Несколько рабочих подошли к Бальриху.
- Даже если это правда, и мы будем участвовать в прибылях, то это еще не все. Ты нам понадобишься и дальше, Бальрих.
Ему жмут руку.
- Да здравствует Бальрих! Стачка! - выкрикивали отдельные голоса.
Но Бальрих сказал:
- Бросьте, товарищи! Я знаю другой путь. Надо выждать!
И он потащил дальше свою тележку; за ним Динкль и Малли везли свои, на одной лежал новорожденный ребенок Малли. Тележки подталкивали младшие братья Бальриха. Дети Динклей семенили рядом. Лени с ними не было. Старик Геллерт вел их к новому пристанищу.
То были две комнаты, окна - вровень с землей. Каморка в первом этаже с окном на север была ничуть не светлее, но посуше.
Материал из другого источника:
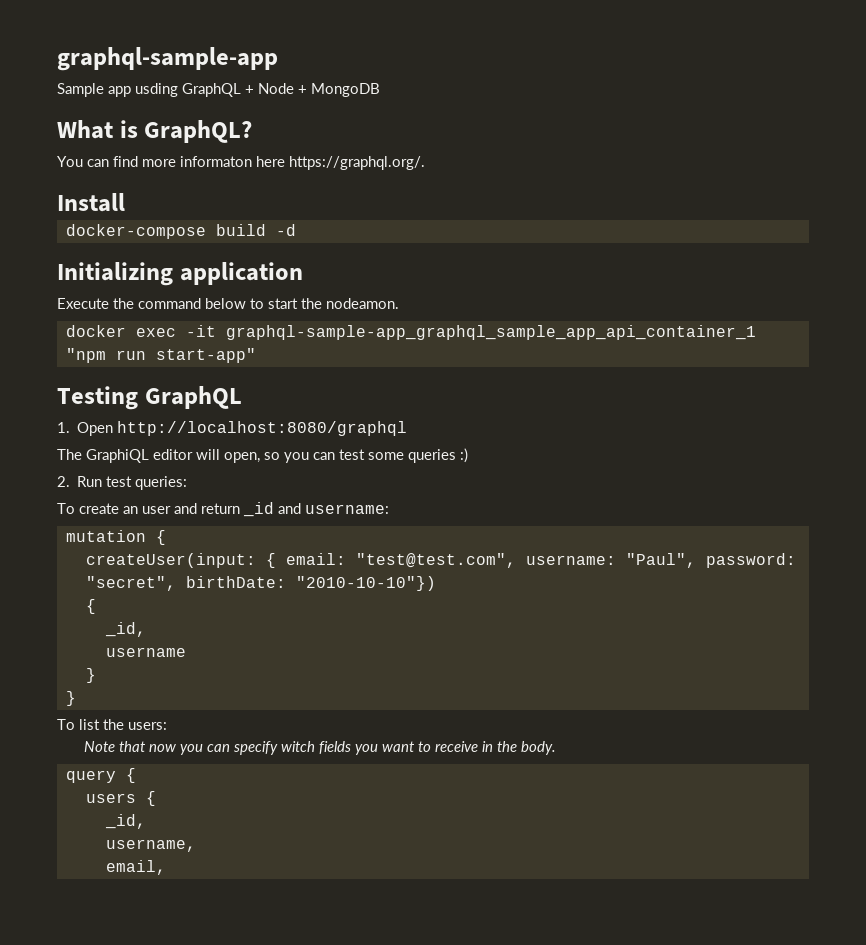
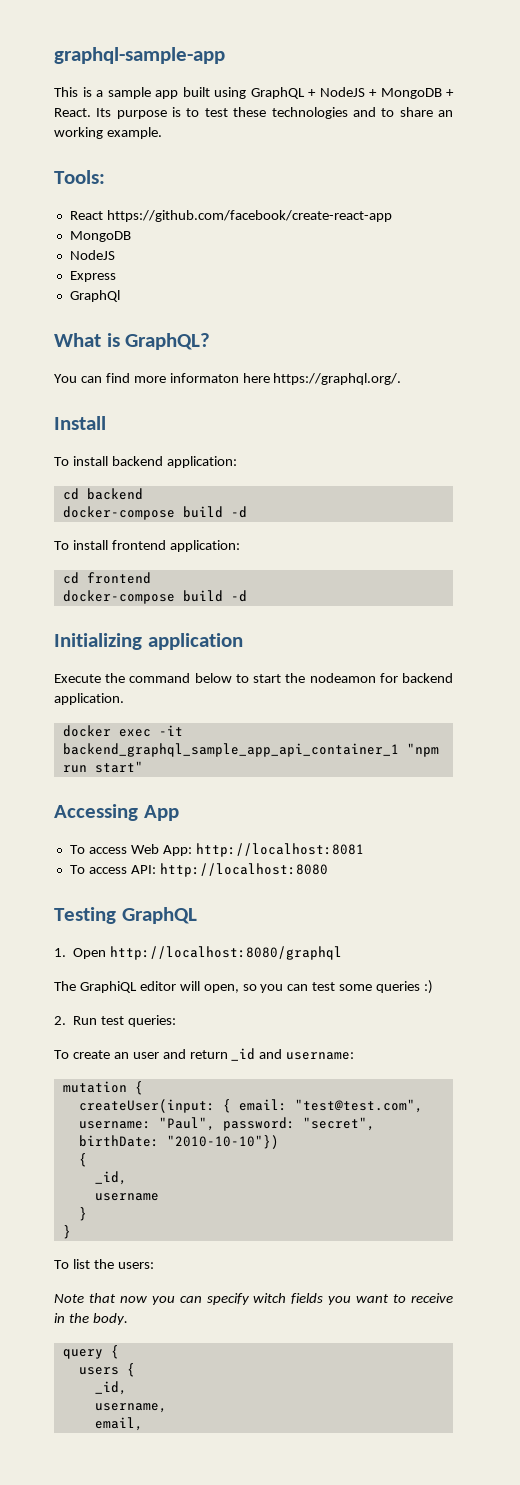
- Sample app usding GraphQL + Node + MongoDB
+ This is a sample app built using GraphQL + NodeJS + MongoDB + React. Its purpose is to test these technologies and to share an working example.
+ Tools:
+ React https://github.com/facebook/create-react-app
+ MongoDB
+ NodeJS
+ Express
+ GraphQl
+ To install backend application:
+ cd backend
+ docker-compose build -d
+ To install frontend application:
+ cd frontend
- Execute the command below to start the nodeamon.
+ Execute the command below to start the nodeamon for backend application.
- docker exec -it graphql-sample-app_graphql_sample_app_api_container_1 "npm run start-app"
+ docker exec -it backend_graphql_sample_app_api_container_1 "npm run start"
+ Accessing App
+ To access Web App: http://localhost:8081
+ To access API: http://localhost:8080

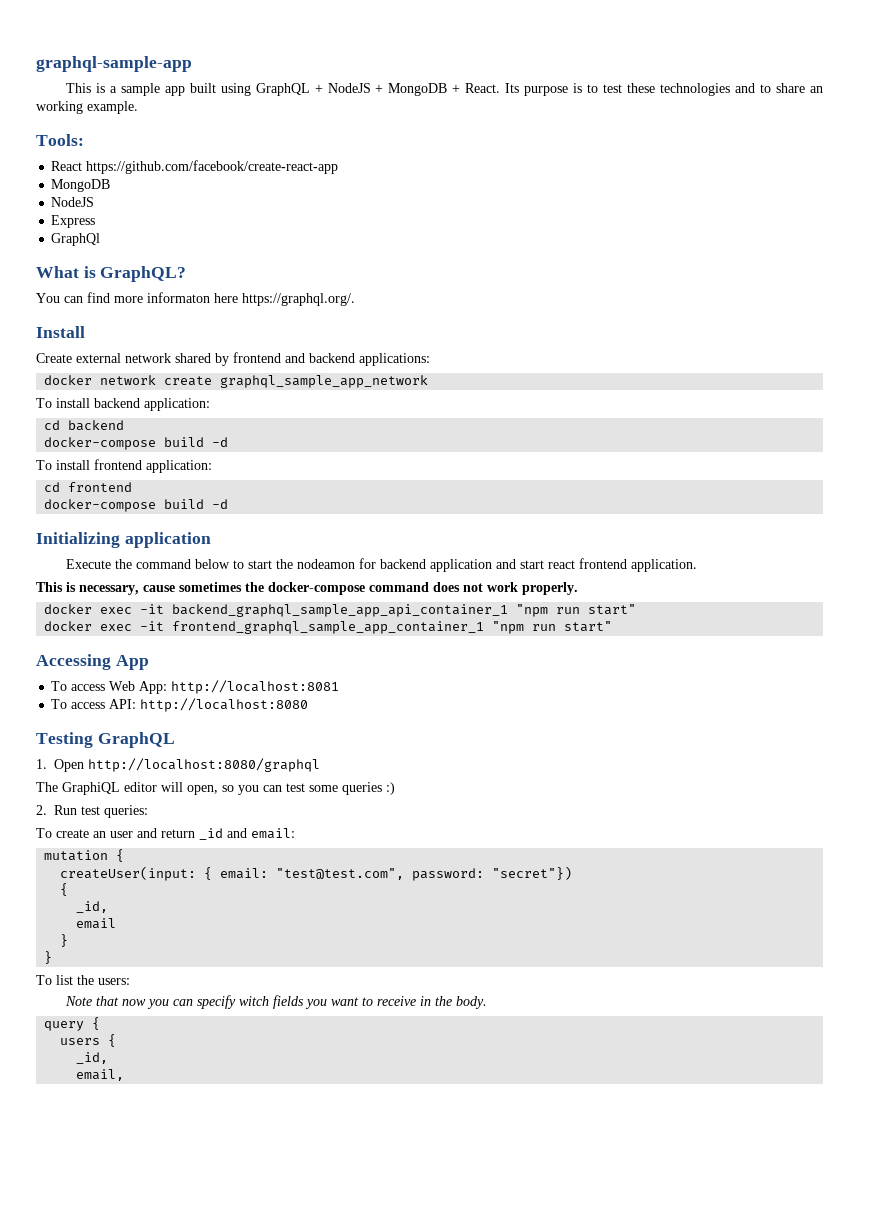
+ Create external network shared by frontend and backend applications:
+ docker network create graphql_sample_app_network
- Execute the command below to start the nodeamon for backend application.
+ Execute the command below to start the nodeamon for backend application and start react frontend application.
+ This is necessary, cause sometimes the docker-compose command does not work properly.
+ docker exec -it frontend_graphql_sample_app_container_1 "npm run start"
- To create an user and return _id and username:
+ To create an user and return _id and email:
- createUser(input: { email: "test@test.com", username: "Paul", password: "secret", birthDate: "2010-10-10"})
+ createUser(input: { email: "test@test.com", password: "secret"})
  {
  _id,
- username
+ email
- username,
Бальрих здесь занимался, а спала в ней Лени. Ей удалось устроиться модисткой, и возвращалась она домой только вечером. Динкль вскоре нанялся в городе золотарем, и Малли каждый день приносила ему обед на шоссе. Сама же она выполняла всю тяжелую домашнюю работу у Клинкорума. Кое-как зарабатывали на кусок хлеба. У Геллерта малярной работы стало даже больше прежнего.
Все обошлось... Но в подвальных комнатах стояли полумрак, нестерпимая сырость и запах нечистот, который приносил домой Динкль, словно это был основной запах всего Гаузенфельда, его вековой грязи и нищеты. Читая у себя наверху, Бальрих слышал, как под ним в подвальном этаже колотят друг друга дети Динкля и непристойно выражаются. Иногда неожиданно появлялся Геллерт, кончавший работу когда ему вздумается. Он напивался, поил водкой детей и позволял себе всякие гадости. Тогда они, визжа, убегали из дому, а годовалый малыш, которого бросали, ревел, пока не прибегала Малли... Бальриху было стыдно, и от встреч со старым распутником он уклонялся. Только сестре своей Малли он посоветовал получше присматривать за дочерью. Ведь одиннадцатилетняя Лизель уже строит глазки мужчинам. Сестра же только горько плакала, опустив седую голову. Она знала больше, чем он. Но что будет с ними, если Геллерт выгонит их на улицу?
- Скоро я начну зарабатывать, и мы найдем квартиру получше, - утешал ее брат.